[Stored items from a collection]
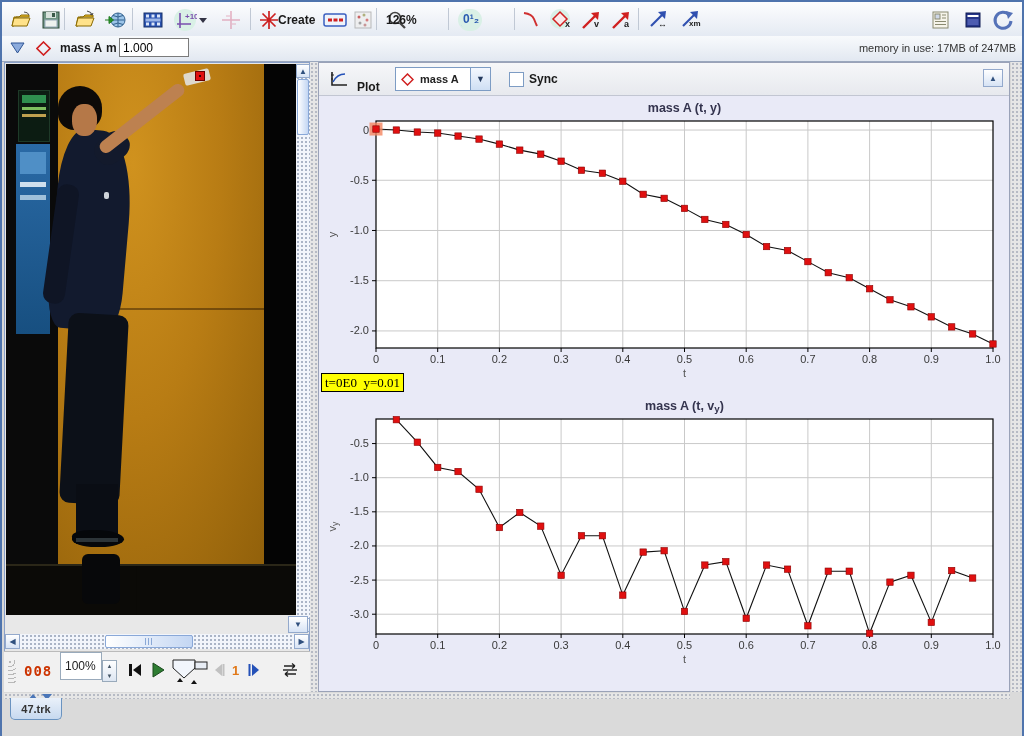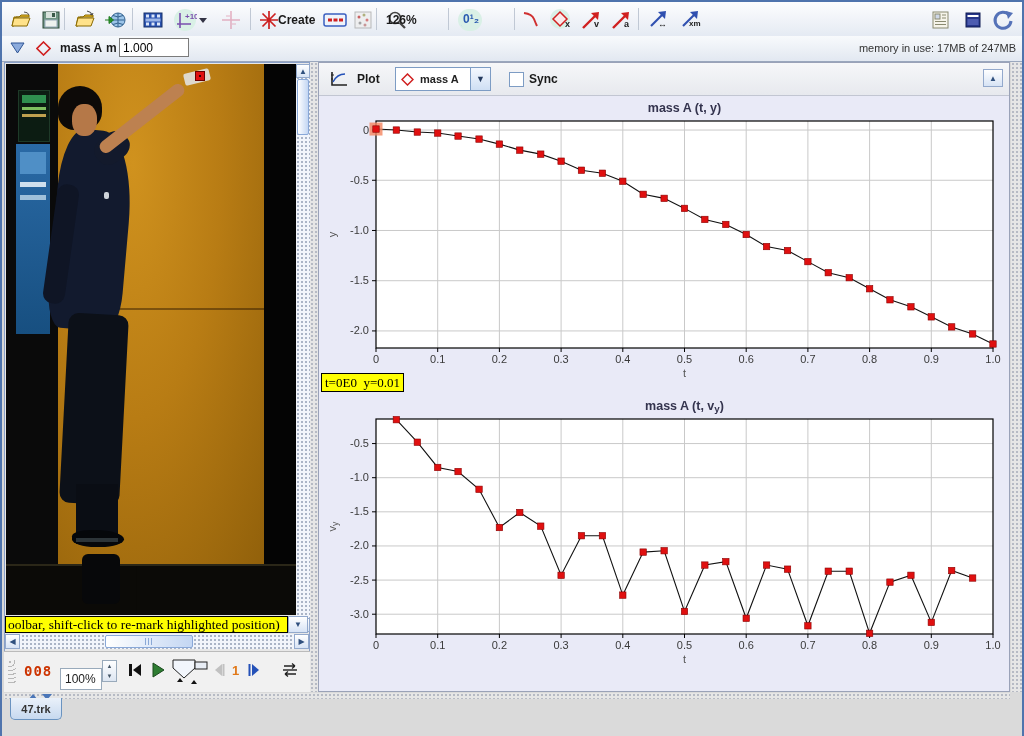--- a/index.html
+++ b/index.html
@@ -279,38 +279,35 @@
         <div style="width:2px;height:2px;background:#3a0000;margin:3px auto"></div>
       </div>
     </div>
 
     <div class="abs vsb sbtrack" style="left:291px;top:1px;width:14px;height:568px">
       <div class="abs sbbtn" style="left:0;top:0;width:14px;height:14px">▲</div>
       <div class="abs sbthumb" style="left:1px;top:15px;width:12px;height:56px"></div>
       <div class="abs sbbtn" style="left:0;bottom:0;width:14px;height:14px">▼</div>
     </div>
 
-    <div class="abs banner" style="left:0;top:553px;width:283px;height:17px">
-      <span>oolbar, shift-click to re-mark highlighted position)</span>
-    </div>
     <div class="abs sbbtn" style="left:283px;top:553px;width:20px;height:17px">▼</div>
 
     <div class="abs hsb sbtrack" style="left:0;top:571px;width:304px;height:15px">
       <div class="abs sbbtn" style="left:0;top:0;width:15px;height:15px">◀</div>
       <div class="abs sbthumb" style="left:100px;top:1px;width:88px;height:13px">
         <div style="width:9px;height:7px;margin:2px auto;background:repeating-linear-gradient(90deg,#8aa8d6 0 1px,transparent 1px 3px)"></div>
       </div>
       <div class="abs sbbtn" style="right:0;top:0;width:15px;height:15px">▶</div>
     </div>
   </div>
 
   <div class="abs" id="player">
     <div class="abs" style="left:4px;top:8px;width:8px;height:24px;background:repeating-radial-gradient(circle at 2px 2px,#b8b8b8 0 1px,transparent 1px 4px)"></div>
     <span class="abs pnum" style="left:20px;top:11px">008</span>
-    <div class="abs zbox" style="left:56px;top:16px;width:42px;height:22px">
+    <div class="abs zbox" style="left:56px;top:0;width:42px;height:28px">
       <span>100%</span>
     </div>
     <div class="abs spin" style="left:98px;top:8px;width:15px;height:22px">
         <span>▲</span>
         <span>▼</span>
       </div>
     <div class="abs" style="left:124px;top:10px">
       <svg width="14" height="16">
           <rect x="1" y="2" width="3" height="12" fill="#111"></rect>
           <path d="M13 2 L5 8 L13 14 Z" fill="#111"></path>
@@ -353,21 +350,21 @@
 
   <div class="abs" id="plotPanel">
     <div class="abs" id="plotHeader">
       <div class="abs" style="left:10px;top:7px">
         <svg width="20" height="18">
             <path d="M3 2 V15 H18" stroke="#222" stroke-width="1.6" fill="none"></path>
             <path d="M4 12 Q8 4 16 4" stroke="#2451b8" stroke-width="1.4" fill="none"></path>
             <path d="M2 5 h3 M2 9 h2" stroke="#222"></path>
           </svg>
       </div>
-      <span class="abs tlabel" style="left:38px;top:9px">Plot</span>
+      <span class="abs tlabel" style="left:38px;top:17px">Plot</span>
       <div class="abs combo" style="left:76px;top:4px;width:96px">
         <svg width="13" height="13" style="margin-left:5px">
             <path d="M6.5 1 L12 6.5 L6.5 12 L1 6.5 Z" fill="none" stroke="#d02020" stroke-width="1.5"></path>
           </svg>
         <span style="font-weight:bold;margin-left:6px">mass A</span>
         <div class="arrowpart" style="margin-left:auto">▼</div>
       </div>
       <div class="abs chk" style="left:190px;top:9px"></div>
       <span class="abs tlabel" style="left:210px;top:9px">Sync</span>
       <div class="abs sbbtn" style="right:6px;top:6px;width:20px;height:18px">▲</div>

__INSTRUCTIONS TO FOLLOW__.
Restate, word for word, the entries above, dropping any picture.

__EXERCISE OUTPUT__.
--- a/index.html
+++ b/index.html
@@ -279,38 +279,35 @@
         <div style="width:2px;height:2px;background:#3a0000;margin:3px auto"></div>
       </div>
     </div>
 
     <div class="abs vsb sbtrack" style="left:291px;top:1px;width:14px;height:568px">
       <div class="abs sbbtn" style="left:0;top:0;width:14px;height:14px">▲</div>
       <div class="abs sbthumb" style="left:1px;top:15px;width:12px;height:56px"></div>
       <div class="abs sbbtn" style="left:0;bottom:0;width:14px;height:14px">▼</div>
     </div>
 
-    <div class="abs banner" style="left:0;top:553px;width:283px;height:17px">
-      <span>oolbar, shift-click to re-mark highlighted position)</span>
-    </div>
     <div class="abs sbbtn" style="left:283px;top:553px;width:20px;height:17px">▼</div>
 
     <div class="abs hsb sbtrack" style="left:0;top:571px;width:304px;height:15px">
       <div class="abs sbbtn" style="left:0;top:0;width:15px;height:15px">◀</div>
       <div class="abs sbthumb" style="left:100px;top:1px;width:88px;height:13px">
         <div style="width:9px;height:7px;margin:2px auto;background:repeating-linear-gradient(90deg,#8aa8d6 0 1px,transparent 1px 3px)"></div>
       </div>
       <div class="abs sbbtn" style="right:0;top:0;width:15px;height:15px">▶</div>
     </div>
   </div>
 
   <div class="abs" id="player">
     <div class="abs" style="left:4px;top:8px;width:8px;height:24px;background:repeating-radial-gradient(circle at 2px 2px,#b8b8b8 0 1px,transparent 1px 4px)"></div>
     <span class="abs pnum" style="left:20px;top:11px">008</span>
-    <div class="abs zbox" style="left:56px;top:16px;width:42px;height:22px">
+    <div class="abs zbox" style="left:56px;top:0;width:42px;height:28px">
       <span>100%</span>
     </div>
     <div class="abs spin" style="left:98px;top:8px;width:15px;height:22px">
         <span>▲</span>
         <span>▼</span>
       </div>
     <div class="abs" style="left:124px;top:10px">
       <svg width="14" height="16">
           <rect x="1" y="2" width="3" height="12" fill="#111"></rect>
           <path d="M13 2 L5 8 L13 14 Z" fill="#111"></path>
@@ -353,21 +350,21 @@
 
   <div class="abs" id="plotPanel">
     <div class="abs" id="plotHeader">
       <div class="abs" style="left:10px;top:7px">
         <svg width="20" height="18">
             <path d="M3 2 V15 H18" stroke="#222" stroke-width="1.6" fill="none"></path>
             <path d="M4 12 Q8 4 16 4" stroke="#2451b8" stroke-width="1.4" fill="none"></path>
             <path d="M2 5 h3 M2 9 h2" stroke="#222"></path>
           </svg>
       </div>
-      <span class="abs tlabel" style="left:38px;top:9px">Plot</span>
+      <span class="abs tlabel" style="left:38px;top:17px">Plot</span>
       <div class="abs combo" style="left:76px;top:4px;width:96px">
         <svg width="13" height="13" style="margin-left:5px">
             <path d="M6.5 1 L12 6.5 L6.5 12 L1 6.5 Z" fill="none" stroke="#d02020" stroke-width="1.5"></path>
           </svg>
         <span style="font-weight:bold;margin-left:6px">mass A</span>
         <div class="arrowpart" style="margin-left:auto">▼</div>
       </div>
       <div class="abs chk" style="left:190px;top:9px"></div>
       <span class="abs tlabel" style="left:210px;top:9px">Sync</span>
       <div class="abs sbbtn" style="right:6px;top:6px;width:20px;height:18px">▲</div>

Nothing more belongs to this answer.